U.S. District Judge D. Dortch Warriner today flatly rejected Virginia Democratic gubernatorial candidate Henry E. Howell's charge that the state's voter registration laws discriminate against working people.

Saying he was happier following the precedent of other courts than setting precedents himself. Warriner said he could find no constitutional basis to support Howell's request for a court order declaring the current laws unconstitutional.

Howell, a self-styled populist who brought the suit on behalf of two unregistered Virginians and himself, appeared surprised at the judge's ruling and said he will appeal the case to the Fourth U.S. Circuit Court of Appeals. "I had thought I did pretty good," Howell told the judge as Warriner started to rule against him.

"If you'd rather be heard upstairs than downstairs, then that's your right," the judge replied, referring to the appeals court, which sits two floors above him in the Richmond federal courthouse.

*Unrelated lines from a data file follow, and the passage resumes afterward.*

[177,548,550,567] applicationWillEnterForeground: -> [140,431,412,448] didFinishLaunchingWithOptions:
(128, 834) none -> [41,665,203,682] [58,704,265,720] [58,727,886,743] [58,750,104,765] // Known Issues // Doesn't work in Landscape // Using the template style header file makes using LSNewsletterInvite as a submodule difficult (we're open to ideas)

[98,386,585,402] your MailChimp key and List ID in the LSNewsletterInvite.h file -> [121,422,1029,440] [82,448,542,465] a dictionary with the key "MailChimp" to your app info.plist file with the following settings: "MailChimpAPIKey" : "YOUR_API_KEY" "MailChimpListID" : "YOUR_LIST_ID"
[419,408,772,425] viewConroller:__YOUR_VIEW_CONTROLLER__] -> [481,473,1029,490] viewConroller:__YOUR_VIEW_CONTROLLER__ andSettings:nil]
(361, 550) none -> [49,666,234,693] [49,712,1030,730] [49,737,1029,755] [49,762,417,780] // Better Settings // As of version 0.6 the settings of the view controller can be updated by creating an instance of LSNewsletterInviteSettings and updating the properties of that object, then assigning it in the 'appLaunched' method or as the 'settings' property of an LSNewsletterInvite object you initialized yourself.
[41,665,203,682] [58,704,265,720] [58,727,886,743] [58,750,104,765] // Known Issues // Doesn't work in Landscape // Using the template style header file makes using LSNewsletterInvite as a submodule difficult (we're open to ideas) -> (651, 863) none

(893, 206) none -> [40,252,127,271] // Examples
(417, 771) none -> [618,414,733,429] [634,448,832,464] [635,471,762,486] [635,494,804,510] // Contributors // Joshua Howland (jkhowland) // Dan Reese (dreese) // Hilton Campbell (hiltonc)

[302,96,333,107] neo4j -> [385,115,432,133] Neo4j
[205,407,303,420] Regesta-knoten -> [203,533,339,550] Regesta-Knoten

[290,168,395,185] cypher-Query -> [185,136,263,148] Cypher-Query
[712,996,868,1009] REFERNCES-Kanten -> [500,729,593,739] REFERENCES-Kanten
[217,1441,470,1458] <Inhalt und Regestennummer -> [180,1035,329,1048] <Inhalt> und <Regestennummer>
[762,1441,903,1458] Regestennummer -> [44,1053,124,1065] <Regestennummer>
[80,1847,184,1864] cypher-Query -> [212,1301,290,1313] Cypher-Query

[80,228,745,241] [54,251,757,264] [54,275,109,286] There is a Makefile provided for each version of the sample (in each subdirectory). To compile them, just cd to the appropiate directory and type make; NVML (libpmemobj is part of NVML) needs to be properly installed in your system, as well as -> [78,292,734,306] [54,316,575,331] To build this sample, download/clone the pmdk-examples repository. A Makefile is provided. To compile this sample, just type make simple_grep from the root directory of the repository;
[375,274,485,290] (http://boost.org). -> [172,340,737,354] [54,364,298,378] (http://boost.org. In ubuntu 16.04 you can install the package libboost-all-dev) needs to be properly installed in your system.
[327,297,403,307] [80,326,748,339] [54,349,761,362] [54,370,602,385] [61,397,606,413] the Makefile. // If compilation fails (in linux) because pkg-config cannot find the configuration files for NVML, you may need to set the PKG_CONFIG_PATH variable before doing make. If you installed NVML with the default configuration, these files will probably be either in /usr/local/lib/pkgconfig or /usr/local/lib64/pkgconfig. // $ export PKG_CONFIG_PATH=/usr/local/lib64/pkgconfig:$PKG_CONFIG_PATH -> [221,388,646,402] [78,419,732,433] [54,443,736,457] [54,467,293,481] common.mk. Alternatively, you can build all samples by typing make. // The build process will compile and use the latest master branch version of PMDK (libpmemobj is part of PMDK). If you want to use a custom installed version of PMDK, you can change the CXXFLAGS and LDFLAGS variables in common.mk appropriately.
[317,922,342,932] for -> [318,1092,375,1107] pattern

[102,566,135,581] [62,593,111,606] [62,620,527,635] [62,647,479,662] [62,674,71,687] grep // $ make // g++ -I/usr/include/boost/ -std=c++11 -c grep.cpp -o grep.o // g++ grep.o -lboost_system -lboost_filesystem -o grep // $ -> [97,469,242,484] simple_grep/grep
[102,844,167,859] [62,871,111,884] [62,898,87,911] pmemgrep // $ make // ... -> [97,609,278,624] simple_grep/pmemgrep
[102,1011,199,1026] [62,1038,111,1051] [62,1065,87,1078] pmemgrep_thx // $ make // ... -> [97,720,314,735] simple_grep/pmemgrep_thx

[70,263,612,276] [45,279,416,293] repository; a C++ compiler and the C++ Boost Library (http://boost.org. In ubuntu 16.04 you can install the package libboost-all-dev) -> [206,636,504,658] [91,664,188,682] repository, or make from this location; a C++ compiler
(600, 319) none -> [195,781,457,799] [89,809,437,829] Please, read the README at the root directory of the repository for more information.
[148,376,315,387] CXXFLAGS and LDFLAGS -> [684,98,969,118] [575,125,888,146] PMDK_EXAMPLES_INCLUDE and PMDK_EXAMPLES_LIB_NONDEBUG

The judge then denied all of Howell's pending motions, leaving him with the difficult task of preparing an appeal of his case in the 11 days before the state's May 14 registration deadline.

Howell, a former lieutenant governor, later maintained he would meet the appeal's deadline and would, if necessary, continue to fight the case after the June 14 primary in which he faces former Attorney General Andrew P. Miller.

The outcome of the case, Howell said, will not affect his chances of beating Miller, but he conceded it will take him away from the campaign at a crucial time in the race. "There are enough registered voters now for me to win the primary," Howell said. He added he was fighting the case because of "the principle of the thing," not any political advantage.

Howell, who built much of his political following by successfully challenging state officials in court on a range of issues, had asked Warriner to declare unconstitutional what Howell branded as "this patchwork" of registration regulations. Under the Virginia rules, some thinly populated rural localities are allowed to open their registration books as little as one day a week, while urban localities must provide registration five days a week.

Howell charged that the rules thus discriminate against rural Virginians and also discriminate against blue collar and service industry workers because they provide for the books to be open during "normal" business hours, a practice that makes it impossible for some workers to register.

Warriner, a former Republican Party official from Southside Virginia, found none of Howell's arguments compelling. After a hearing that lasted almost 90 minutes, he told Howell he would not grant him a temporary restraining order against the state.

There was no dispute today about the wide range of times and places at which Virginia's 130 localities offer voter registration. But State Attorney General Anthony F. Troy argued that the disparities were neither improper nor unconstitutional.

"The commonwealth has a compelling interest to do only that (which) is reasonable - not unreasonable," Warriner agreed. "To require the same registration in Westmoreland County which has, I believe, about 3,000 residents as you would require in Fairfax County, which has about half-a-million residents, would be unreasonable," the judge said. "Similar access" to registration "is what is required - not the same number of days and the same number of hours of registration," he said.

The judge also disputed the claim Howell brought on behalf of a Newport News shipyard worker that he could not find time to register in Isle of Wight County because the county maintains registration only when he is at work. Looking at the man's address, Warriner said he "had to" ride by the county courthouse on his way home from the shipyard in time to register. The judge thus dismissed the man's claim.